*** Exercise data Section Begins ***
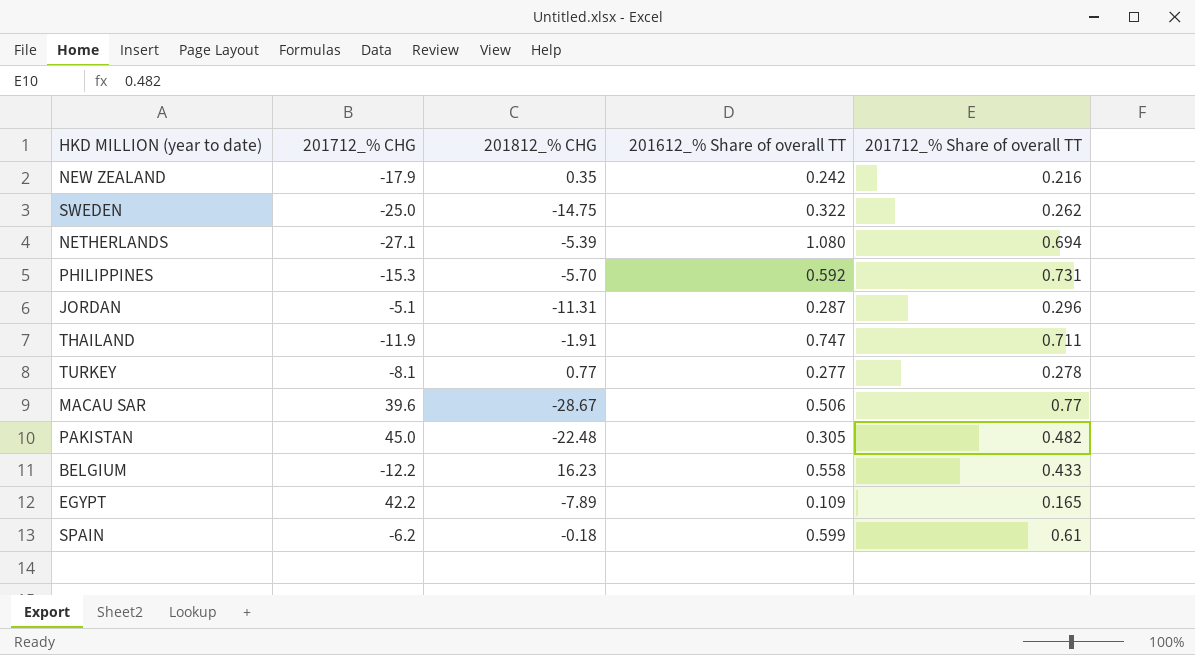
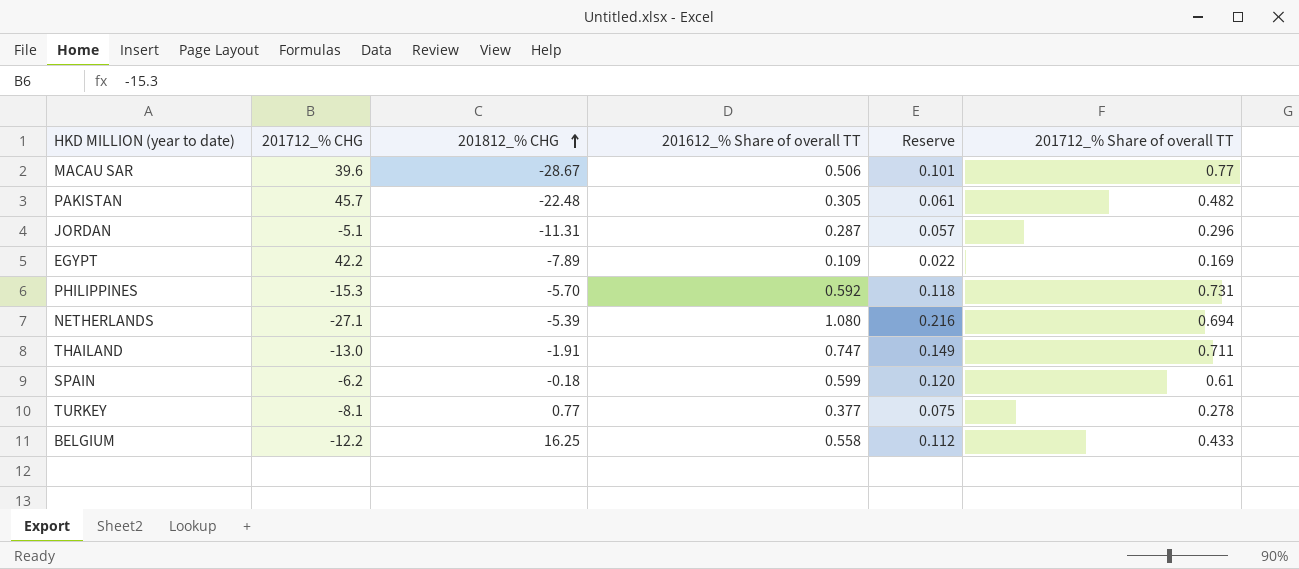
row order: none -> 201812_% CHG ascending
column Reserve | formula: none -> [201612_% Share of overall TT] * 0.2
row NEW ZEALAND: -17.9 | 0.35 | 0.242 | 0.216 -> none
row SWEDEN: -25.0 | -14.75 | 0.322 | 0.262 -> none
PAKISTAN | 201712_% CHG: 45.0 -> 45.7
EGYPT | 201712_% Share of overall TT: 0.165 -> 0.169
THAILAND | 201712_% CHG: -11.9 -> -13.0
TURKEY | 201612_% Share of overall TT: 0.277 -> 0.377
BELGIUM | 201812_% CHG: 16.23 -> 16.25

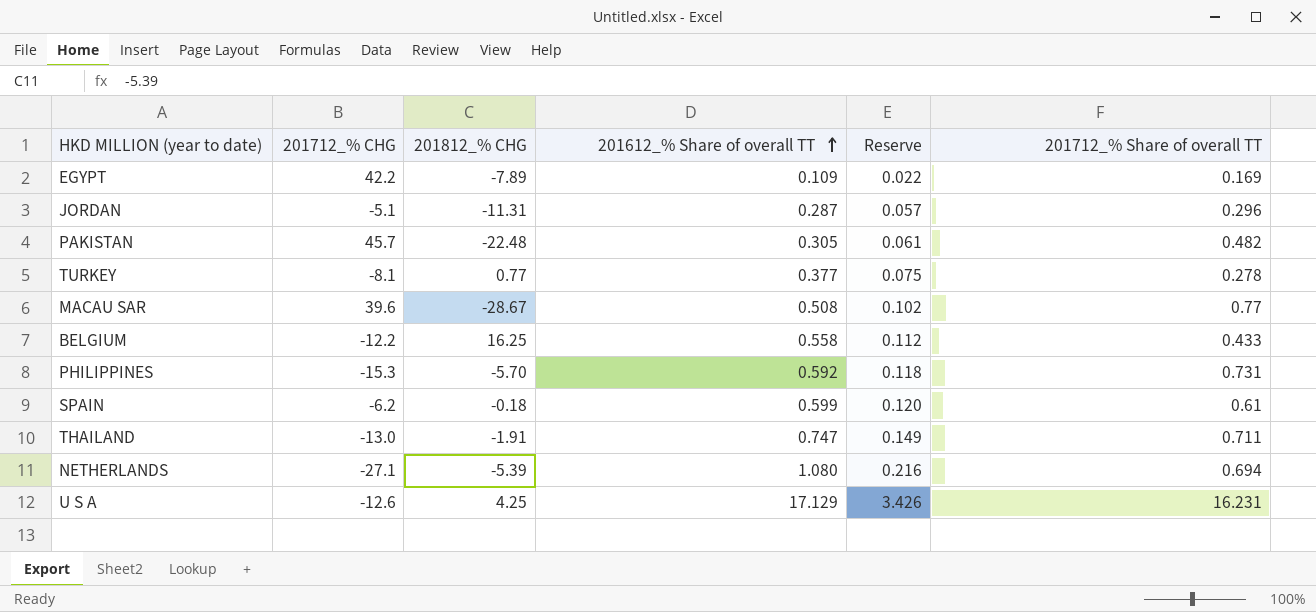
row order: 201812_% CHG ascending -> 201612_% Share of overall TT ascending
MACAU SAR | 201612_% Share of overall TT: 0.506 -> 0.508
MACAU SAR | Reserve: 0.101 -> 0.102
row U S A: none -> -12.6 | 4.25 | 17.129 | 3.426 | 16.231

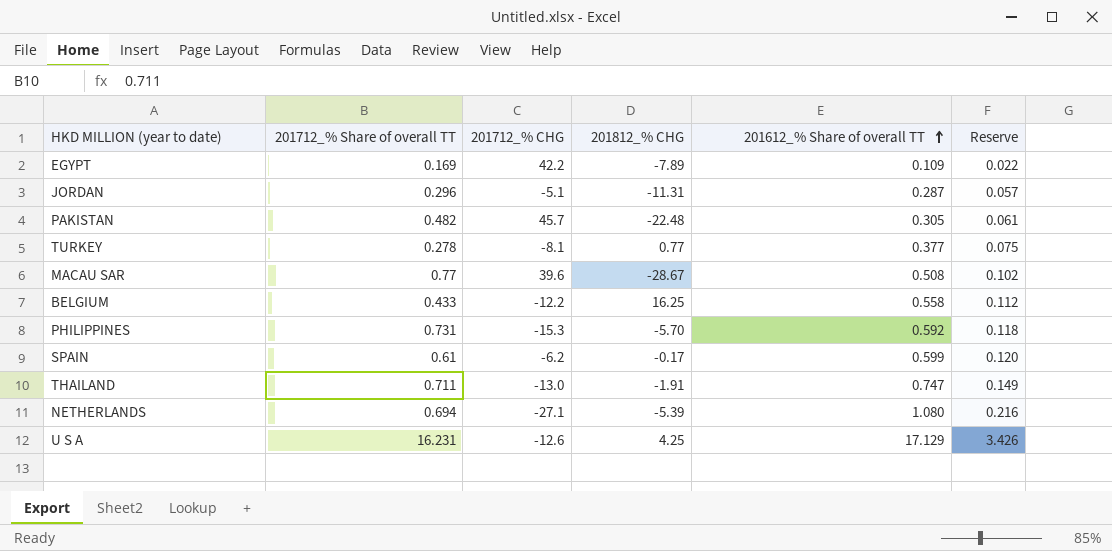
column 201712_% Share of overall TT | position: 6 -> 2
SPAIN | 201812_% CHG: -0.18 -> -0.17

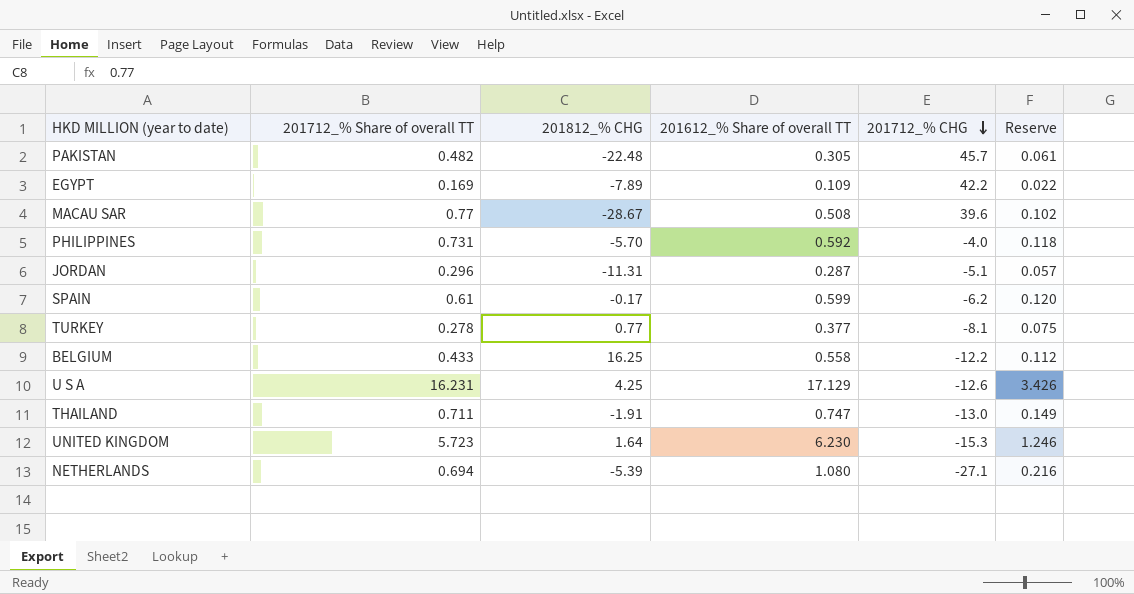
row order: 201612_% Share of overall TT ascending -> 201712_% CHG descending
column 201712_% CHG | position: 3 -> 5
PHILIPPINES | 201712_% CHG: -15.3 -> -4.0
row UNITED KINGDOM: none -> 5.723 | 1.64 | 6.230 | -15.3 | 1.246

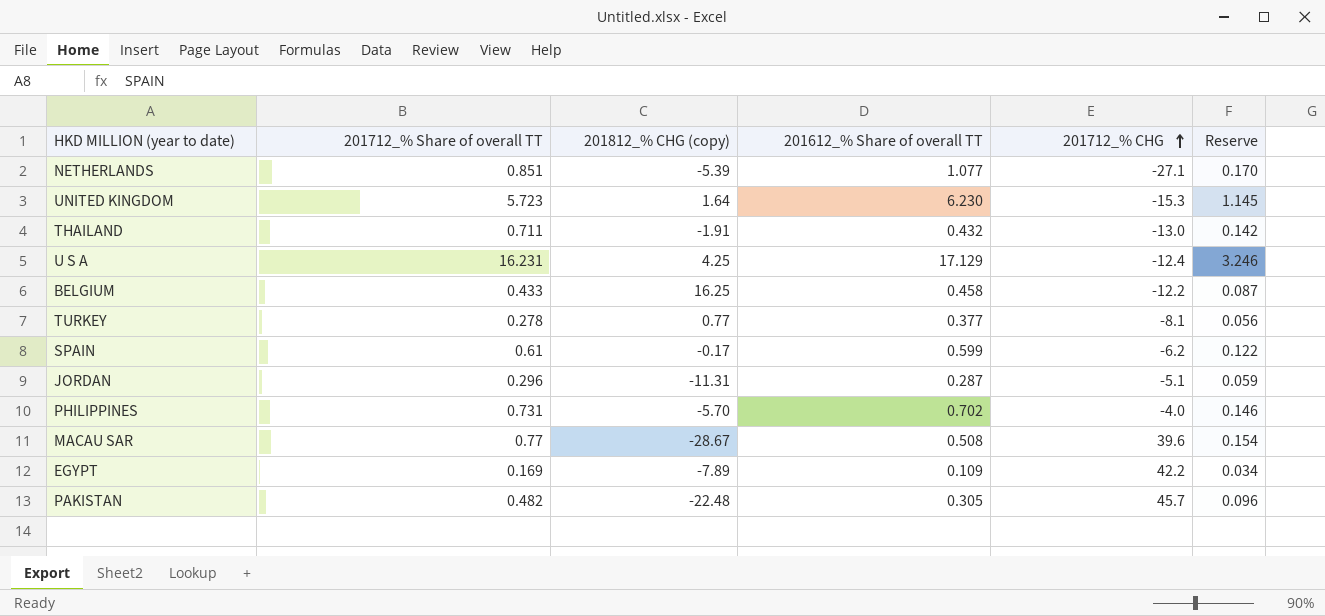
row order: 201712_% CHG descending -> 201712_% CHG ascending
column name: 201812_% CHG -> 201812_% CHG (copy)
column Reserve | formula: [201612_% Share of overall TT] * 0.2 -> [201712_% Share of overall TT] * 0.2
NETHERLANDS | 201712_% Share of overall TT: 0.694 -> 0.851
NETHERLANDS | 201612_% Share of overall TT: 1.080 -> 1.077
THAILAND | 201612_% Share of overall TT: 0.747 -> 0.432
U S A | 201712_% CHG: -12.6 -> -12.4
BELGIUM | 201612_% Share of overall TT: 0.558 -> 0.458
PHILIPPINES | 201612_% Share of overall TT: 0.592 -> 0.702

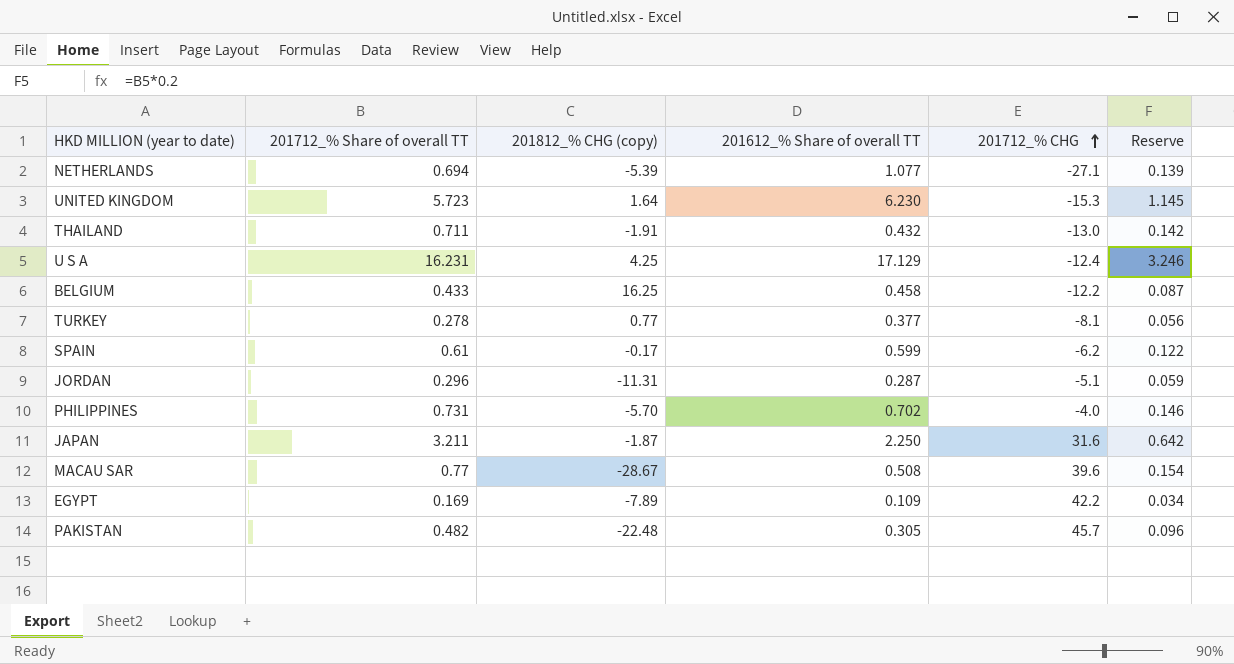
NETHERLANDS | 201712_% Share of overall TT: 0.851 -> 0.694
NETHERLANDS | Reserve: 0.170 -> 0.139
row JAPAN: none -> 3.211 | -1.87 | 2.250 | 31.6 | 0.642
*** Exercise data Section Ends ***
- [Your task]: Task for the records above: copy every line in which the word "ascending" occurs.

- [Solution below]:
row order: none -> 201812_% CHG ascending
row order: 201812_% CHG ascending -> 201612_% Share of overall TT ascending
row order: 201612_% Share of overall TT ascending -> 201712_% CHG descending
row order: 201712_% CHG descending -> 201712_% CHG ascending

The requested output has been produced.